The people who say they don't support these tools come across as purists or virtue signallers.
It is now "purist" to protest against the usage of tools that by and large steal from the work of countless unpaid, uncredited, unconsenting artists, writers, and programmers. It is virtue signaling to say I don't support OpenAI or their shitty capital chasing pig-brethren. It's fucking "organic labelling" to want to support like-minded people instead of big tech.
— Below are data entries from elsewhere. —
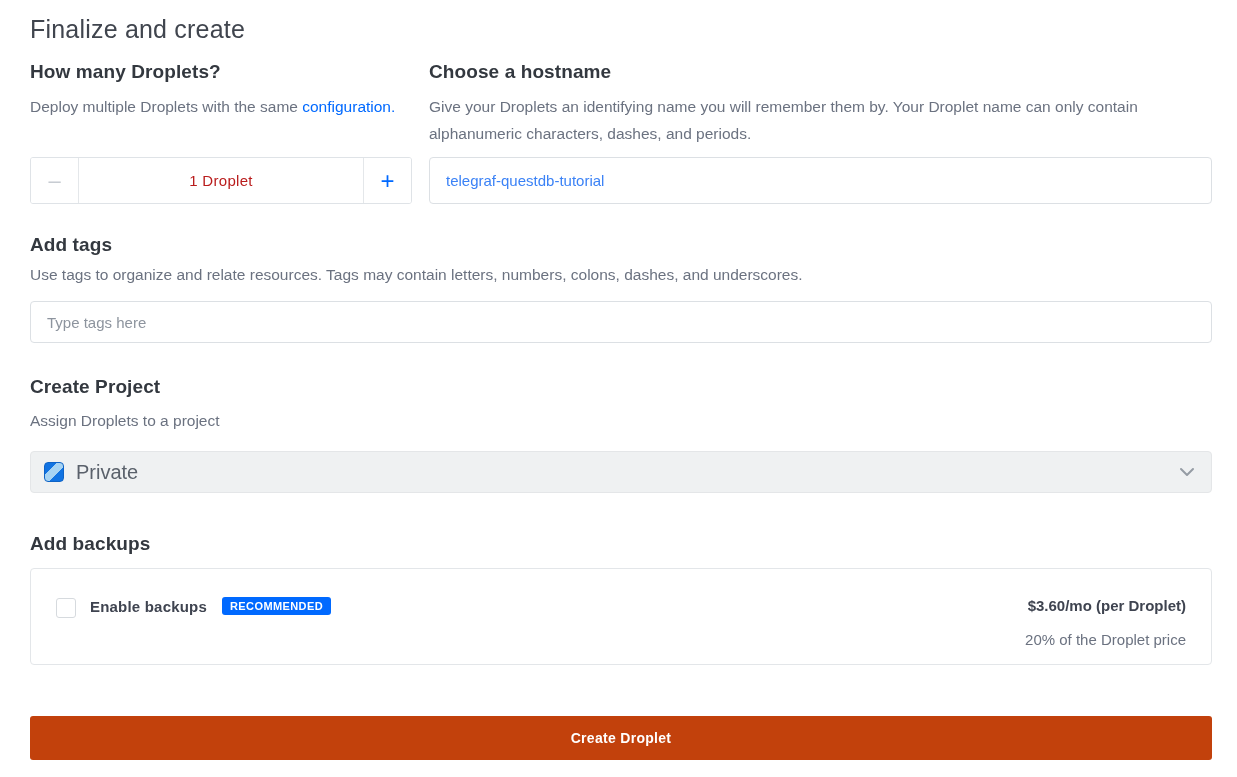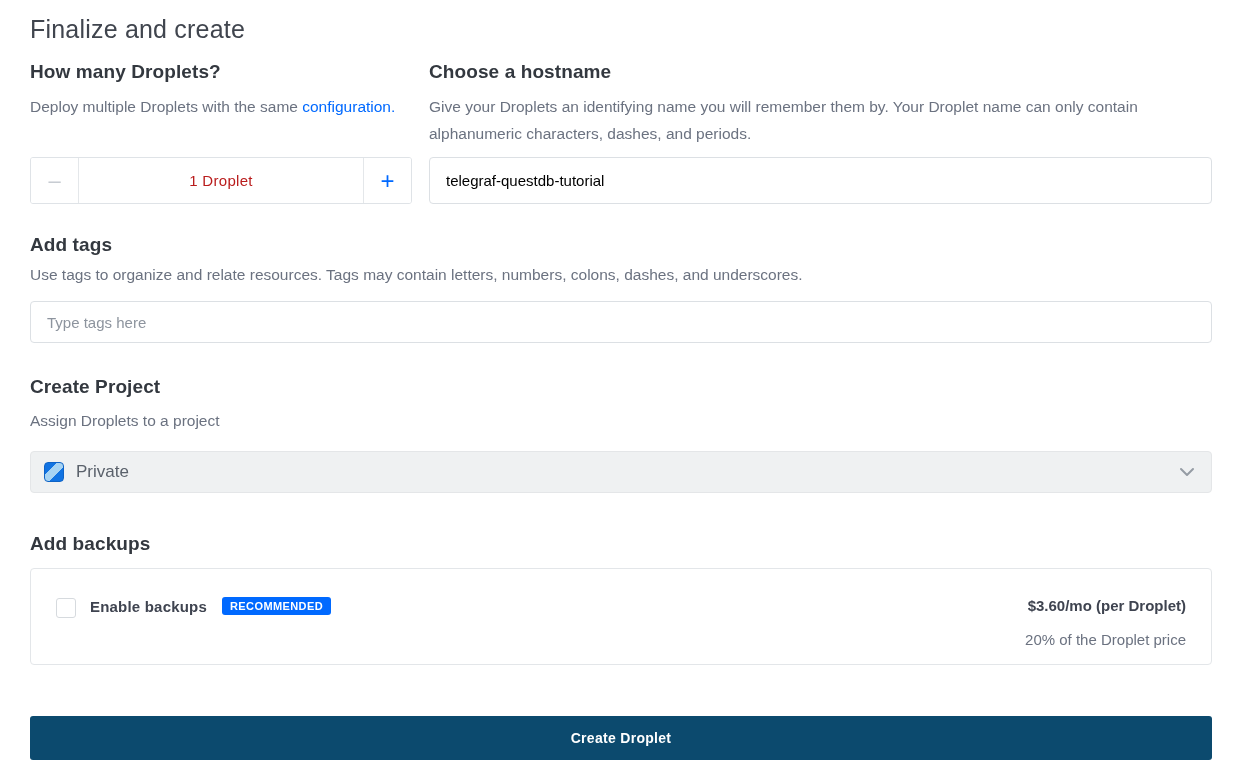--- a/index.html
+++ b/index.html
@@ -82,7 +82,7 @@
     background: #fff;
     font-family: "Liberation Sans", sans-serif;
     font-size: 15px;
-    color: #000000;
+    color: #3b82f6;
     padding: 0 16px;
     outline: none;
   }

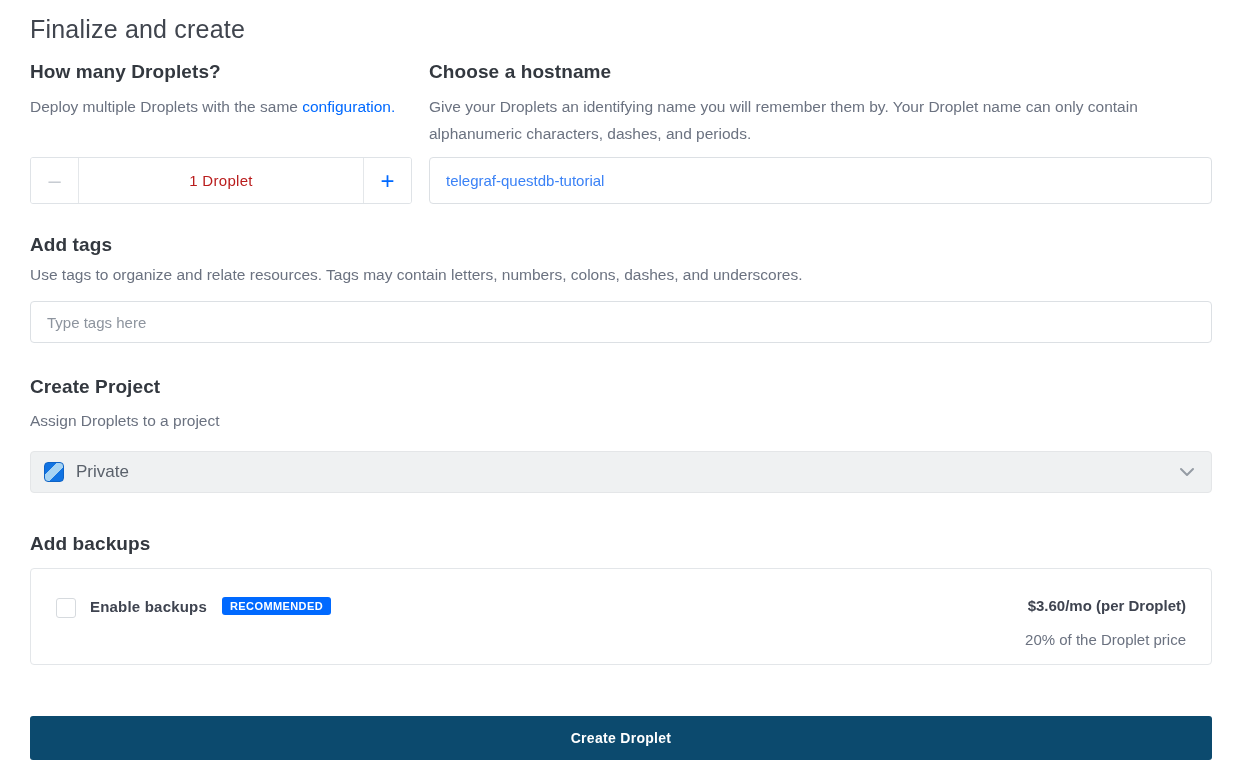--- a/index.html
+++ b/index.html
@@ -117,7 +117,7 @@
     background: linear-gradient(135deg, #1173e2 0%, #1173e2 32%, #a6d3f3 32%, #a6d3f3 62%, #1173e2 62%);
     border: 1px solid #0e63c6;
   }
-  .dropdown-label { margin-left: 12px; font-size: 17px; color: #5a616b; flex: 1; }
+  .dropdown-label { margin-left: 12px; font-size: 20px; color: #5a616b; flex: 1; }
   .chevron { flex: none; width: 16px; height: 10px; }
 
   

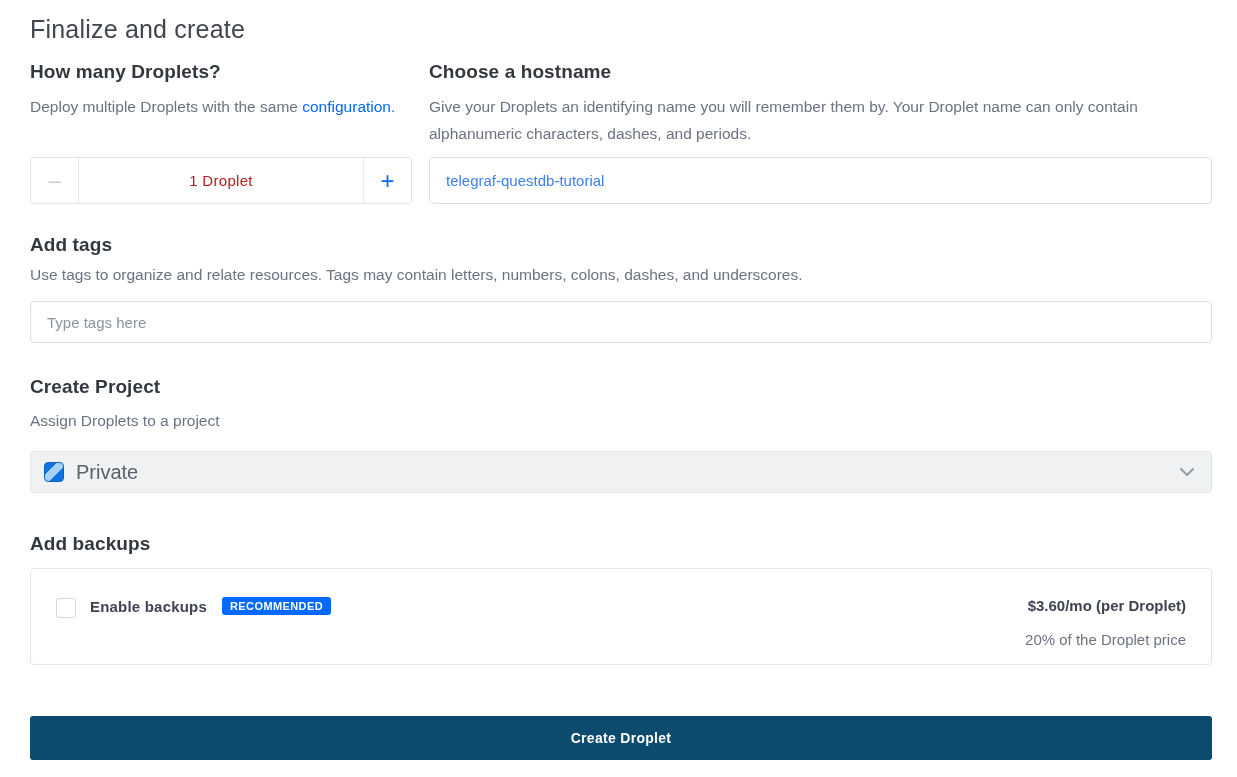--- a/index.html
+++ b/index.html
@@ -166,7 +166,7 @@
     margin-top: 51px;
     width: 100%;
     height: 44px;
-    background: #0c4a6e;
+    background: #c2410c;
     border: none;
     border-radius: 3px;
     color: #ffffff;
Y'all are ridiculous. The more of this I see, the more radicalized I get. Cool tech, yes, I admit! But wow, you just want to sweep all those pesky little ethical issues aside because... it makes you more productive? Shit, it's like you're competing with Altman on the unlikeability ranking.
I understand where you're coming from. AI can be a learning tool to help fill in some gaps in knowledge, however the moment you don't understand what it's doing and just copy and paste the code, it no longer become a tool but instead a crutch. Instead of copying and pasting code you can take the time to look into why it's doing what it's doing. For Godot in particular they have really good documentation and there's plenty of resources to learn. GD script is a pretty easy language to learn on a surface level. You should do some research into game design patterns and basic programming concepts.
I did take a look at your code and while you do have your main.gd organized, having a large monolith like that with 1100+ lines of code that has multiple responsibilities is certainly a choice. Typically you want your scripts to handle specific responsibilities, that way each script and each object that contains that script has a single responsibility. This helps with efficiency and debugging since you have smaller scripts running and if something breaks you know what broke without everything else falling apart. You employed that partly with your save manager and notification manager etc. But you could certainly pare down your main script. Also considering how much it's handling I'm curious as to what the structure of your game looks like. Godot likes to have nested objects but based off your code yours doesn't seem to be conducive to that. Also there appears to be some needless abstractions with your variable storage.
Anyways I think taking the time to research and learn some basic programming principles and game design patterns would go a long way to help you. Coding can be difficult and seem like a black box when you first get started, and AI can seem like a way to pierce through that, but if you don't learn why it's recommending the code it is then you'll never really understand what your own game is doing and that's not helpful to you or your players.
Thank you, seriously. This is literally the first human feedback I’ve had on the project and you’ve given me a bunch of stuff to work on and some sense of ‘at least not the wrong direction.’ So thanks again this really helped.